[Information Boundary: Start]

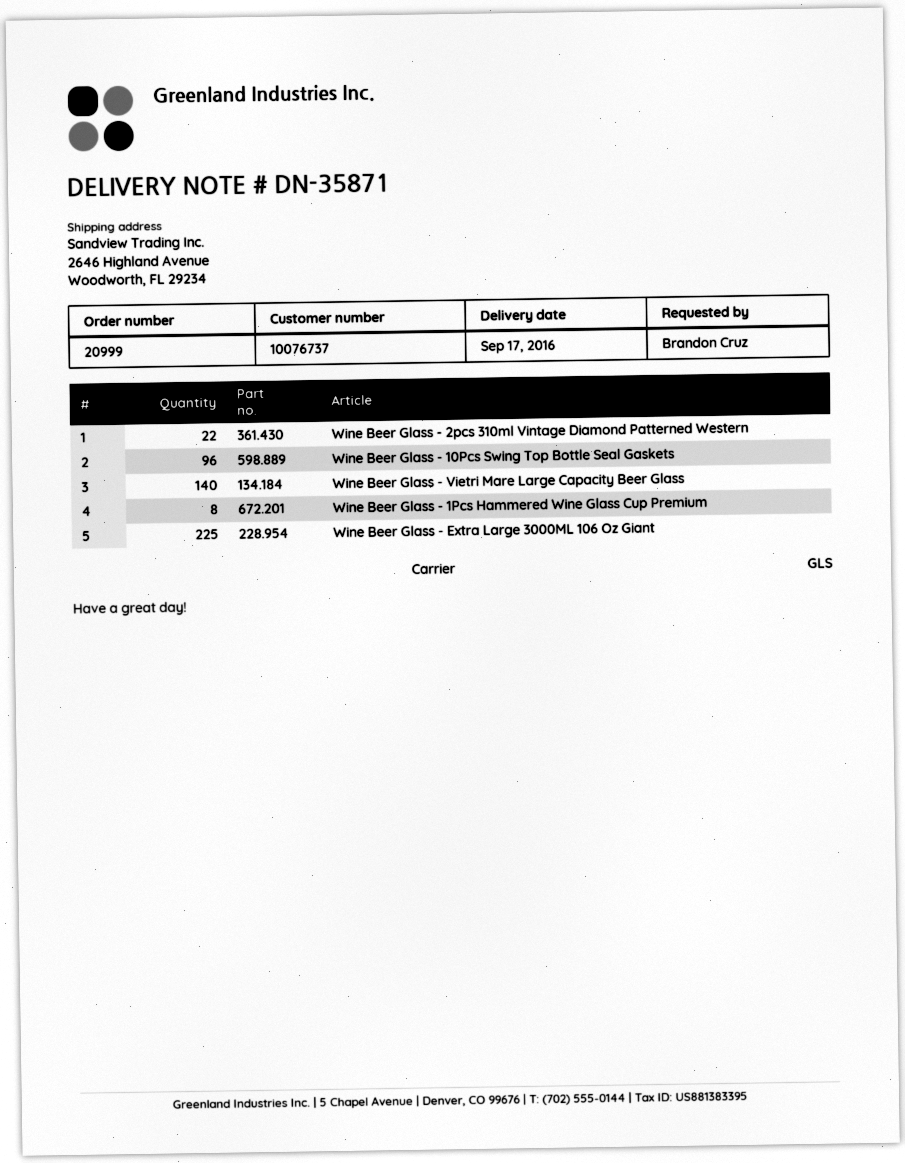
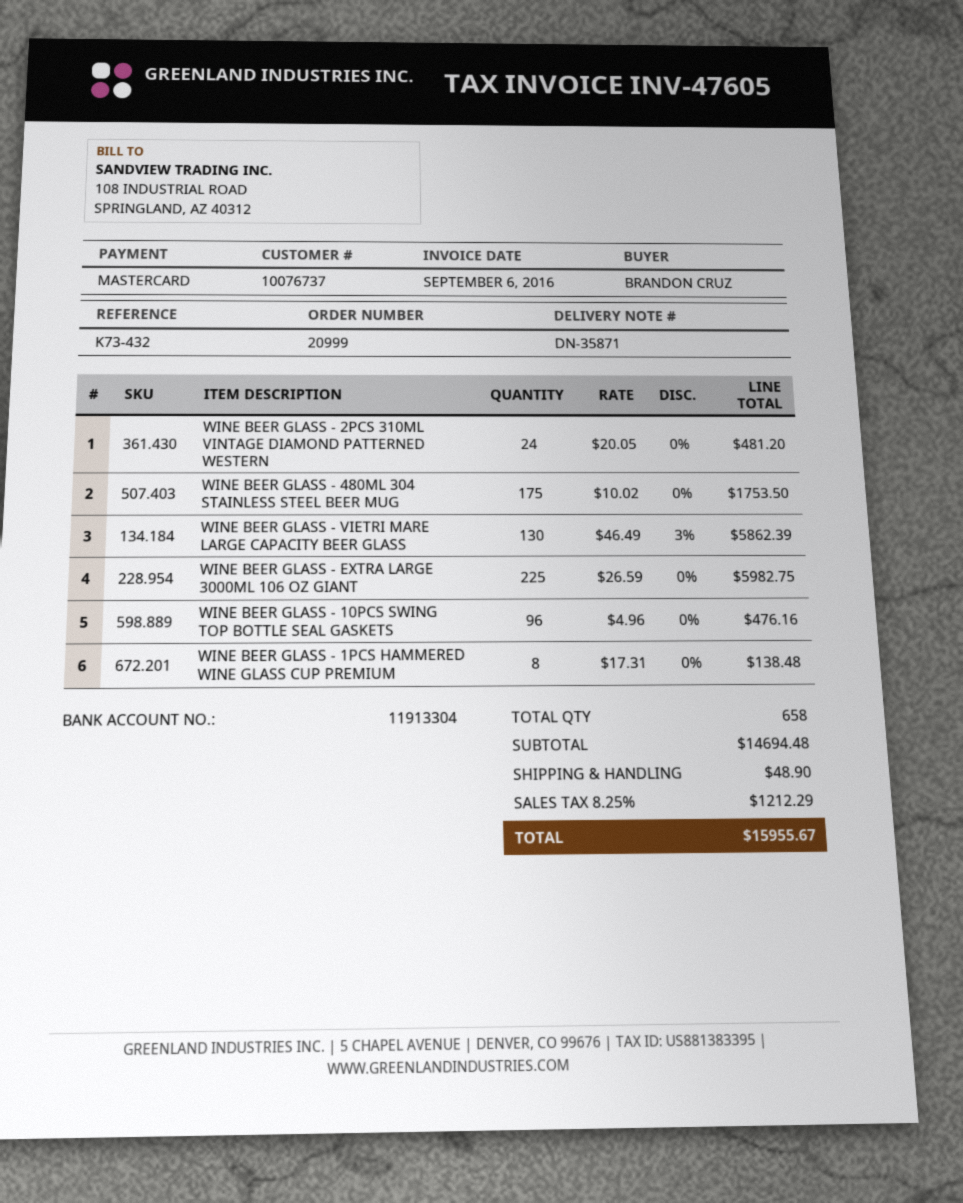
Wine Beer Glass - 2pcs 310ml Vintage Diamond Patterned Western: 22 -> 24
Wine Beer Glass - Vietri Mare Large Capacity Beer Glass: 140 -> 130
WINE BEER GLASS - 480ML 304 STAINLESS STEEL BEER MUG: none -> 175

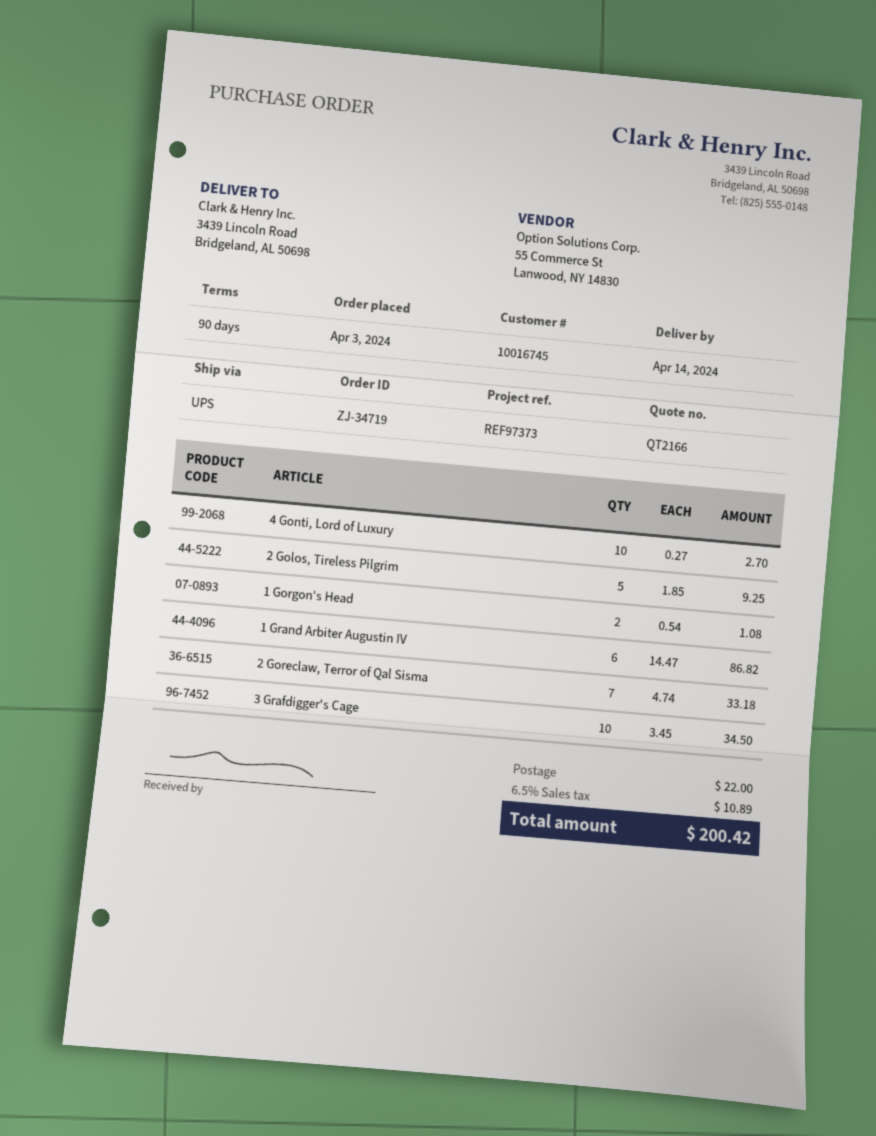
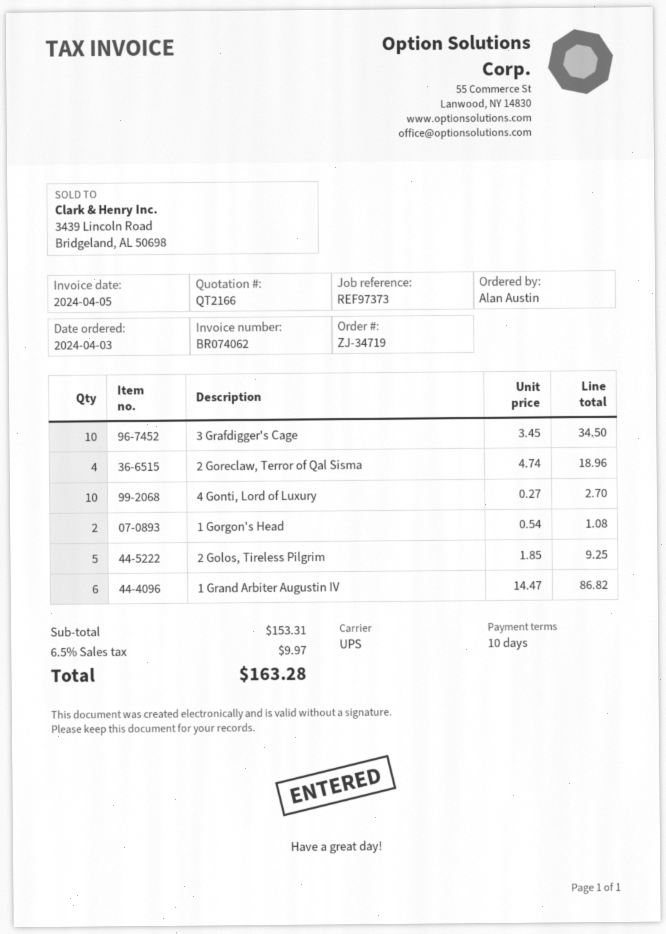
payment terms: 90 days -> 10 days
2 Goreclaw, Terror of Qal Sisma: 7 x 4.74 = 33.18 -> 4 x 4.74 = 18.96
shipping: 22.00 -> none
tax: 6.5% = 10.89 -> 6.5% = 9.97
total: 200.42 -> 163.28

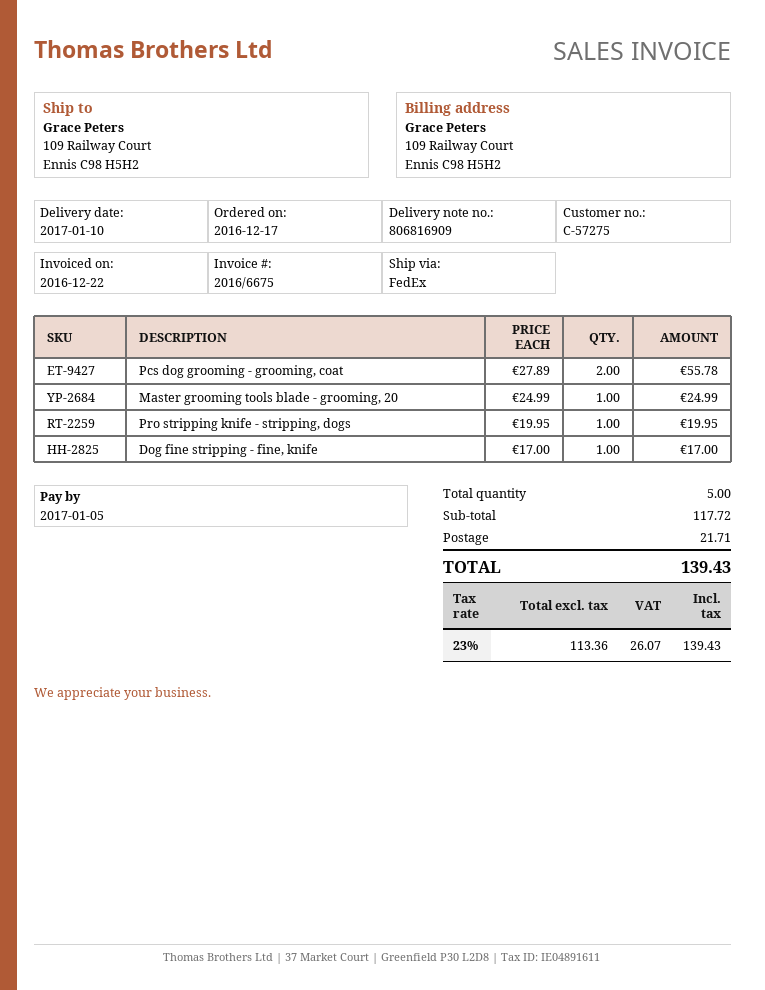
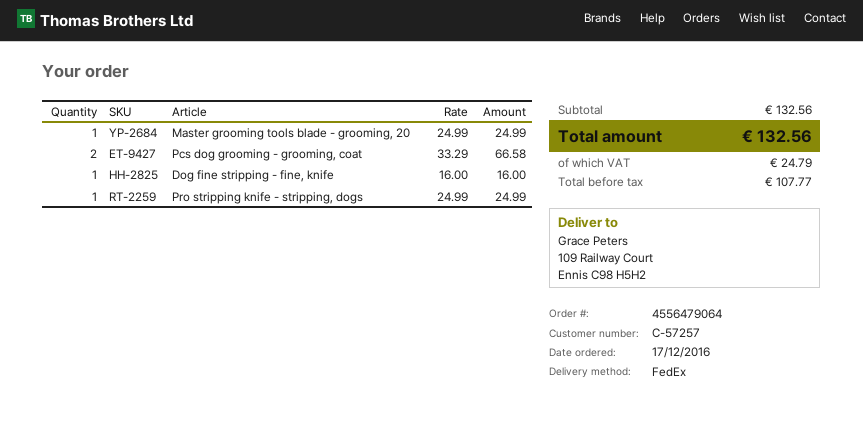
customer number: C-57275 -> C-57257
Pcs dog grooming - grooming, coat: 2 x 27.89 = 55.78 -> 2 x 33.29 = 66.58
Pro stripping knife - stripping, dogs: 1 x 19.95 = 19.95 -> 1 x 24.99 = 24.99
Dog fine stripping - fine, knife: 1 x 17.00 = 17.00 -> 1 x 16.00 = 16.00
subtotal: 117.72 -> 132.56
shipping: 21.71 -> none
net: 113.36 -> 107.77
tax: 26.07 -> 24.79
total: 139.43 -> 132.56

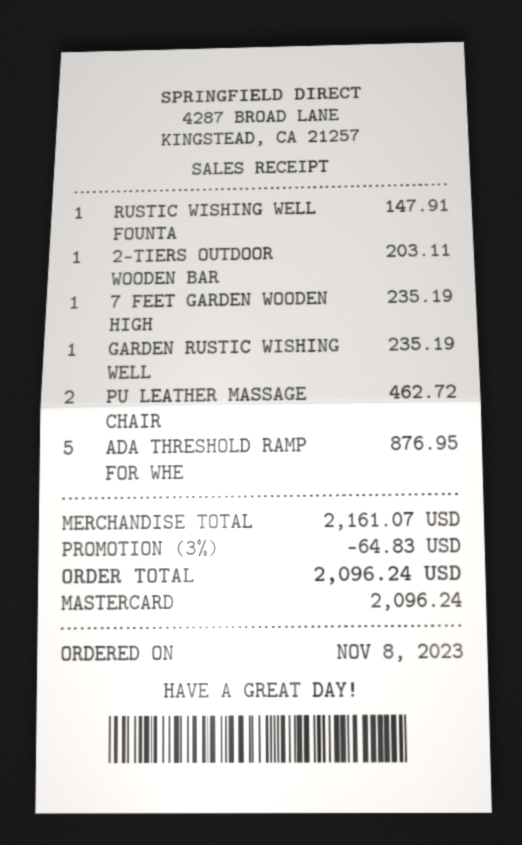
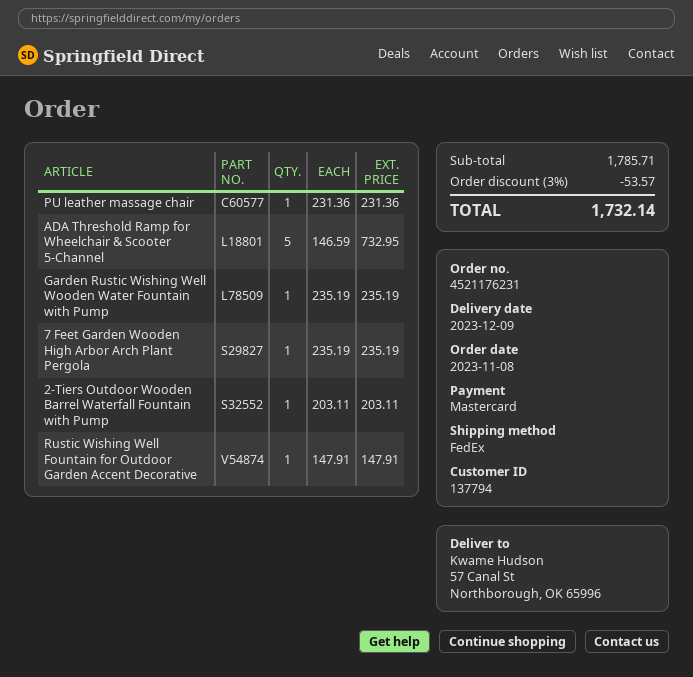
PU LEATHER MASSAGE CHAIR: 2 for 462.72 -> 1 for 231.36
ADA THRESHOLD RAMP FOR WHE: 5 for 876.95 -> 5 for 732.95
subtotal: 2161.07 -> 1785.71
discount: 3% = 64.83 -> 3% = 53.57
total: 2096.24 -> 1732.14

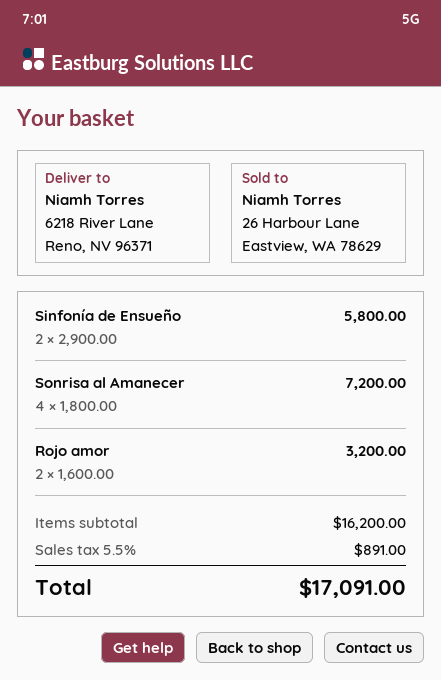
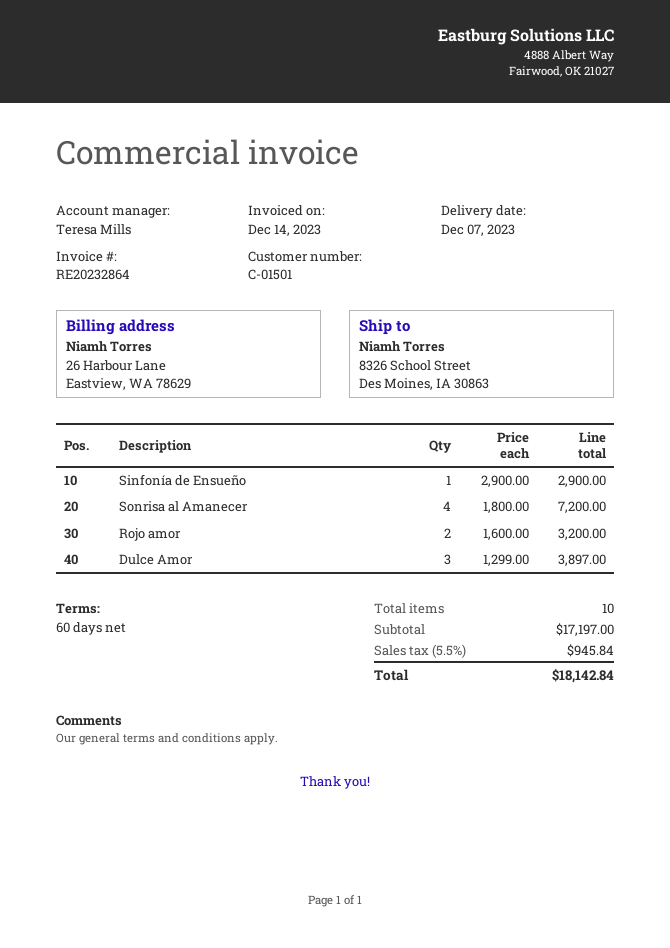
ship to: 6218 River Lane, Reno, NV 96371 -> 8326 School Street, Des Moines, IA 30863
Sinfonía de Ensueño: 2 x 2900.00 = 5800.00 -> 1 x 2900.00 = 2900.00
Dulce Amor: none -> 3 x 1299.00 = 3897.00
subtotal: 16200.00 -> 17197.00
tax: 5.5% = 891.00 -> 5.5% = 945.84
total: 17091.00 -> 18142.84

[Information Boundary: End]

## What needs to be done
Quote exactly, and only, the lines from the one containing "discount: 3% = 64.83 -> 3% = 53.57" through the last line of the records above, both included; leave out any pictures.

## Expected answer
discount: 3% = 64.83 -> 3% = 53.57
total: 2096.24 -> 1732.14

ship to: 6218 River Lane, Reno, NV 96371 -> 8326 School Street, Des Moines, IA 30863
Sinfonía de Ensueño: 2 x 2900.00 = 5800.00 -> 1 x 2900.00 = 2900.00
Dulce Amor: none -> 3 x 1299.00 = 3897.00
subtotal: 16200.00 -> 17197.00
tax: 5.5% = 891.00 -> 5.5% = 945.84
total: 17091.00 -> 18142.84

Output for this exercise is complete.